Problem to work on = In the records that follow, find each line with the word "none" and copy it.

Provided records =
┌────────

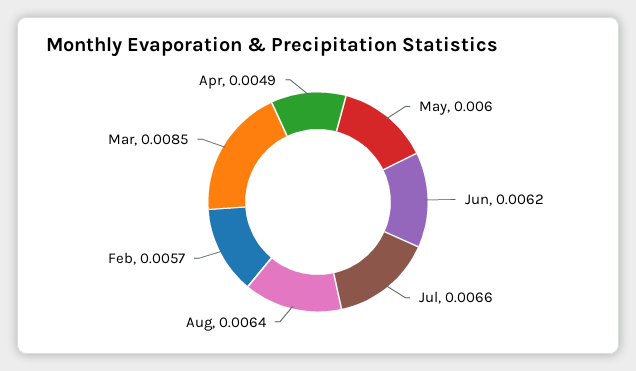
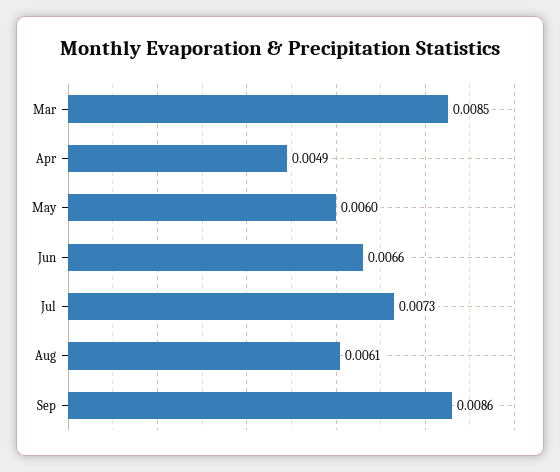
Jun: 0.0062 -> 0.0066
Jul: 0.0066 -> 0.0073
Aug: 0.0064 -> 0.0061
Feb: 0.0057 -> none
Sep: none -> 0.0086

└────────
┌────────

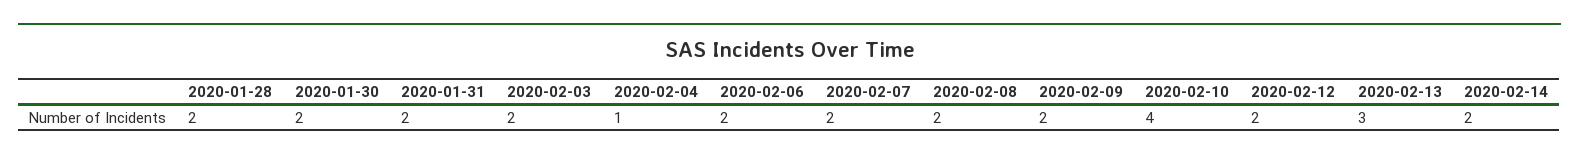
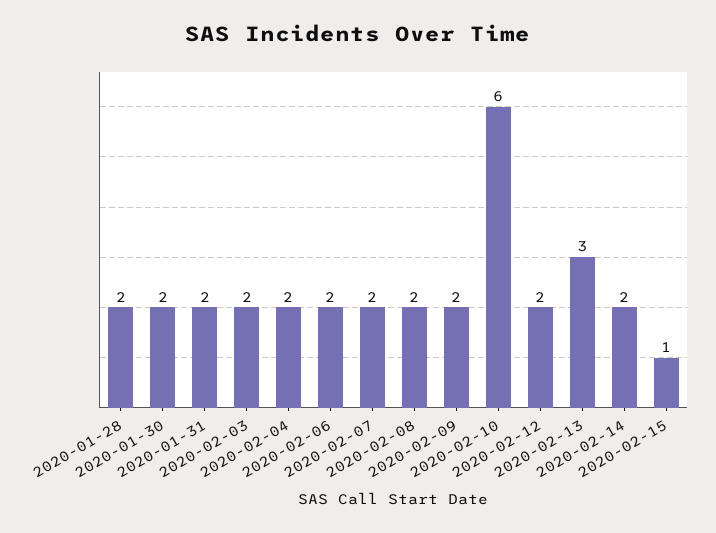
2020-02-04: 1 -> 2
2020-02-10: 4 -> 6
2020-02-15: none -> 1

└────────

Answer for the task =
Feb: 0.0057 -> none
Sep: none -> 0.0086
2020-02-15: none -> 1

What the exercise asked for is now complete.